Pick every line from the data below that contains the string "right" and copy it.

**Material provided:**
──────────────────────────────

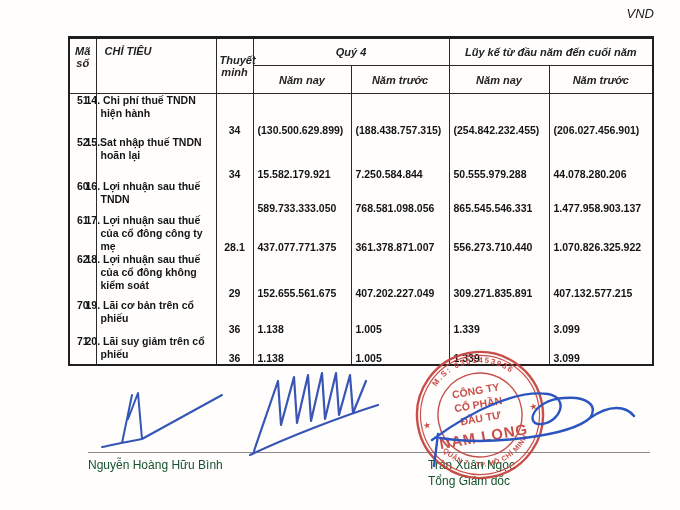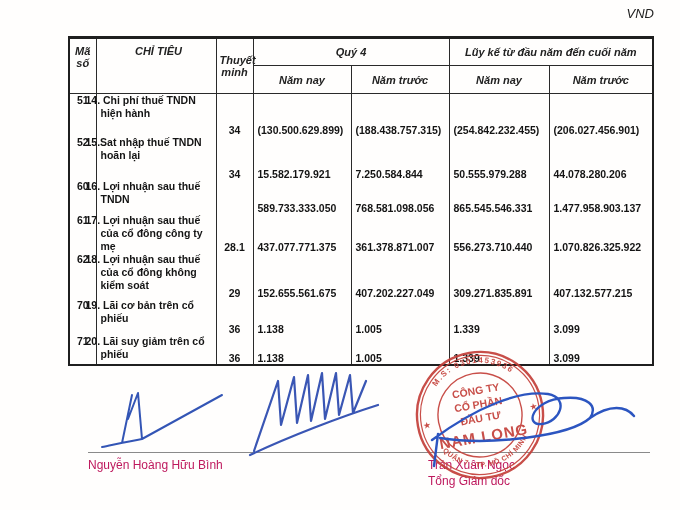--- a/index.html
+++ b/index.html
@@ -19,40 +19,40 @@
     position:absolute;left:68px;top:36px;
     width:584px;border-collapse:collapse;table-layout:fixed;
     border:2px solid #1f1f1f;border-top:3px solid #1f1f1f;
   }
   table.fin th{
     border:1px solid #2a2a2a;
     font-style:italic;font-weight:600;font-size:11px;color:#222;
     padding:2px 3px;text-align:center;vertical-align:middle;
     background:#fffefd;
   }
-  table.fin th.h-label{text-align:center;padding-left:8px;vertical-align:top;padding-top:6px;}
+  table.fin th.h-label{text-align:left;padding-left:8px;vertical-align:top;padding-top:6px;}
   table.fin th.h-code{vertical-align:top;padding-top:6px;}
   table.fin td{
     font-size:10.5px;font-weight:700;color:#141414;
     border-left:1px solid #2a2a2a;border-right:1px solid #2a2a2a;
     border-top:none;border-bottom:none;
     padding:0 4px;
   }
   td.col-code{text-align:center;vertical-align:top;padding-top:5px;}
   td.col-label{
     vertical-align:top;padding-top:5px;font-size:11px;line-height:13px;
     padding-left:22px;text-indent:-15px;padding-right:4px;
   }
   td.col-note{text-align:center;vertical-align:bottom;padding-bottom:8px;}
   td.col-num{vertical-align:bottom;padding-bottom:8px;padding-right:6px;white-space:nowrap;}
   .sig-rule{
     position:absolute;left:88px;width:562px;top:452px;height:0;
     border-top:1px solid #8a8a8a;
   }
-  .sig-block{position:absolute;top:457px;font-size:12px;line-height:16px;color:#be185d;}
+  .sig-block{position:absolute;top:457px;font-size:12px;line-height:16px;color:#14532d;}
   .sig-name{font-weight:400;}
   .sig-role{font-weight:400;}
   #sig-block-1{left:88px;}
   #sig-block-2{left:258px;}
   #sig-block-3{left:428px;}
   .sig-svg{position:absolute;}
   #sig1{left:98px;top:383px;}
   #sig2{left:248px;top:365px;}
   #sig3{left:428px;top:378px;z-index:4;}
   #stamp{position:absolute;left:413px;top:348px;z-index:3;opacity:0.92;}

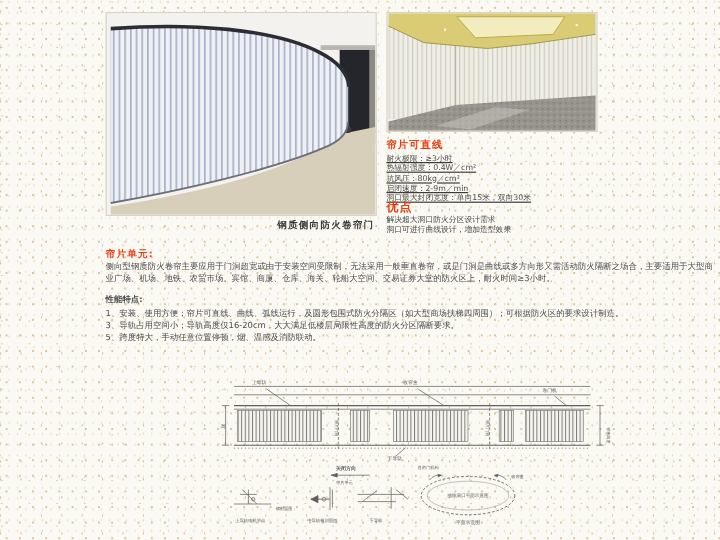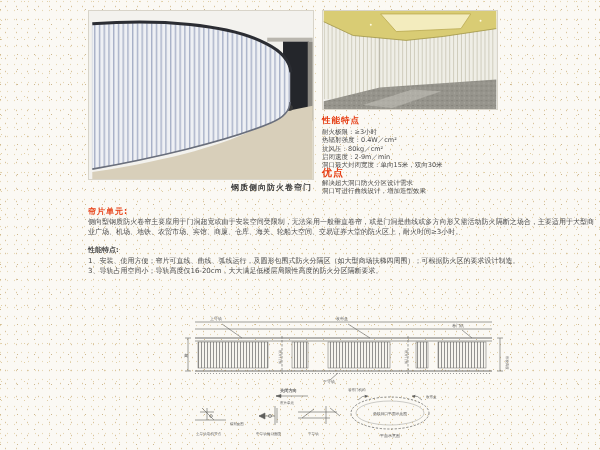--- a/index.html
+++ b/index.html
@@ -72,41 +72,42 @@
   <path d="M0,0 L176,0 L176,18 L122,26 L84,30 L30,25 L0,11 Z" fill="#d9cc74"></path>
   <path d="M58,3 L150,3 L140,18 L74,21 Z" fill="#f3ecbe" stroke="#b8a850" stroke-width="0.8"></path>
   <path d="M0,11 L30,25 L84,30 L122,26 L176,18" fill="none" stroke="#9f9347" stroke-width="0.8"></path>
   <circle cx="48" cy="14" r="1" fill="#fffbe0"></circle>
   <circle cx="160" cy="10" r="1" fill="#fffbe0"></circle>
 
   <path d="M0,92 L57,78 L176,70 L176,100 L0,100 Z" fill="url(#granite)"></path>
   <path d="M40,96 L90,80 L120,82 L70,99 Z" fill="#c9c7bf" opacity="0.5"></path>
 </svg>
 
-<div class="abs red-title" style="left:322px;top:115px;font-size:8.5px;">性能特点</div>
-<div class="abs" style="left:322px;top:128px;">
+<div class="abs red-title" style="left:322px;top:115px;font-size:8.5px;">帘片可直线</div>
+<div class="abs" style="left:322px;top:128px;text-decoration:underline;">
   <div class="spec-line">耐火极限：≥3小时</div>
   <div class="spec-line">热辐射强度：0.4W／cm²</div>
   <div class="spec-line">抗风压：80kg／cm²</div>
   <div class="spec-line">启闭速度：2-9m／min</div>
   <div class="spec-line">洞口最大封闭宽度：单向15米，双向30米</div>
 </div>
 
 <div class="abs red-title" style="left:322px;top:166px;font-size:10px;">优点</div>
 <div class="abs" style="left:322px;top:179px;">
   <div class="spec-line">解决超大洞口防火分区设计需求</div>
   <div class="spec-line">洞口可进行曲线设计，增加造型效果</div>
 </div>
 
 <div class="abs red-title" style="left:88px;top:206px;font-size:8px;">帘片单元:</div>
 <div class="abs body-text" style="left:88px;top:218px;width:506px;">侧向型钢质防火卷帘主要应用于门洞超宽或由于安装空间受限制，无法采用一般垂直卷帘，或是门洞是曲线或多方向形又需活动防火隔断之场合，主要适用于大型商业广场、机场、地铁、农贸市场、宾馆、商厦、仓库、海关、轮船大空间、交易证券大堂的防火区上，耐火时间≥3小时。</div>
 <div class="abs feature" style="left:88px;top:245px;font-weight:bold;">性能特点:</div>
 <div class="abs" style="left:88px;top:256px;">
   <div class="feature">1、安装、使用方便；帘片可直线、曲线、弧线运行，及圆形包围式防火分隔区（如大型商场扶梯四周围）；可根据防火区的要求设计制造。</div>
   <div class="feature">3、导轨占用空间小；导轨高度仅16-20cm，大大满足低楼层局限性高度的防火分区隔断要求。</div>
+  <div class="feature">5、跨度特大，手动任意位置停顿，烟、温感及消防联动。</div>
 </div>
 
 <svg class="abs" style="left:180px;top:312px;" width="355" height="135" viewBox="0 0 355 135">
   <defs>
     <pattern id="hatch" patternUnits="userSpaceOnUse" width="3" height="26">
       <rect width="3" height="26" fill="#f6f4ee"></rect>
       <rect x="0" width="0.8" height="26" fill="#7a7a78"></rect>
     </pattern>
   </defs>
   <g stroke="#5f5f5d" stroke-width="0.6" fill="none">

──────────────────────────────

**Solution to this task:**
     border-left:1px solid #2a2a2a;border-right:1px solid #2a2a2a;
     padding-left:22px;text-indent:-15px;padding-right:4px;
   td.col-num{vertical-align:bottom;padding-bottom:8px;padding-right:6px;white-space:nowrap;}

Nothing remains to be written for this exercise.